What the exercise asks:
Output exactly the lines that come between the start of the material and the line containing "- If this property", both ends included, with the pictures omitted.

─── Provided data

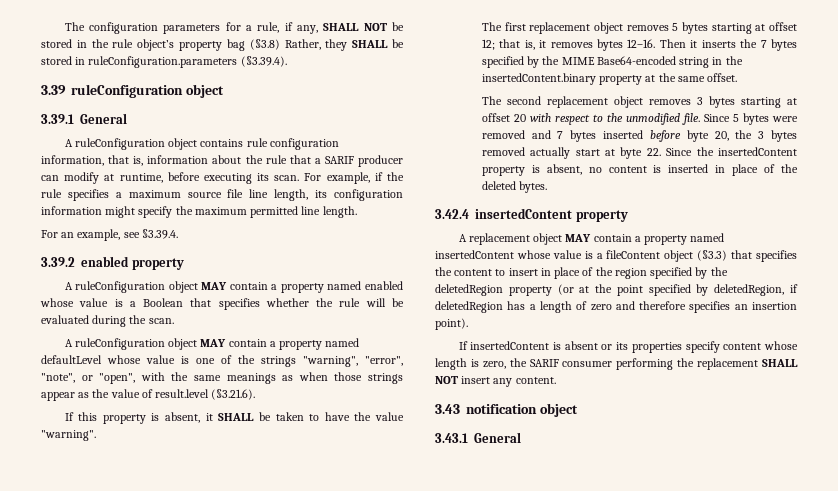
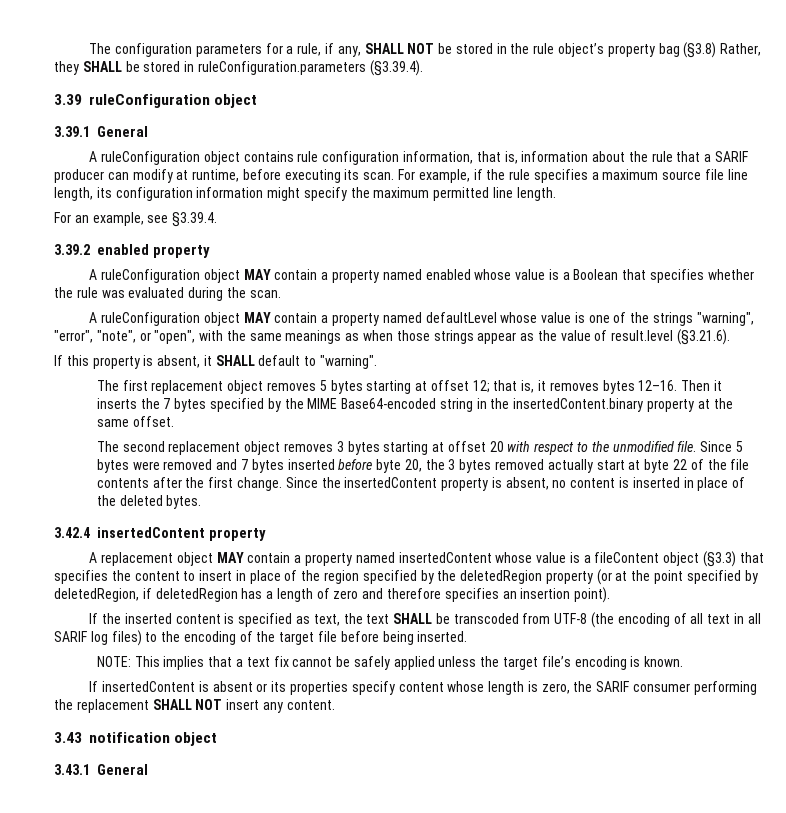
- A ruleConfiguration object MAY contain a property named enabled whose value is a Boolean that specifies whether the rule will be evaluated during the scan.
+ A ruleConfiguration object MAY contain a property named enabled whose value is a Boolean that specifies whether the rule was evaluated during the scan.
- If this property is absent, it SHALL be taken to have the value "warning".
+ If this property is absent, it SHALL default to "warning".
- Since 5 bytes were removed and 7 bytes inserted before byte 20, the 3 bytes removed actually start at byte 22. Since the insertedContent property is absent, no content is inserted in place of the deleted bytes.
+ Since 5 bytes were removed and 7 bytes inserted before byte 20, the 3 bytes removed actually start at byte 22 of the file contents after the first change. Since the insertedContent property is absent, no content is inserted in place of the deleted bytes.
+ If the inserted content is specified as text, the text SHALL be transcoded from UTF-8 (the encoding of all text in all SARIF log files) to the encoding of the target file before being inserted.
+ NOTE: This implies that a text fix cannot be safely applied unless the target file’s encoding is known.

──────

Written answer:
- A ruleConfiguration object MAY contain a property named enabled whose value is a Boolean that specifies whether the rule will be evaluated during the scan.
+ A ruleConfiguration object MAY contain a property named enabled whose value is a Boolean that specifies whether the rule was evaluated during the scan.
- If this property is absent, it SHALL be taken to have the value "warning".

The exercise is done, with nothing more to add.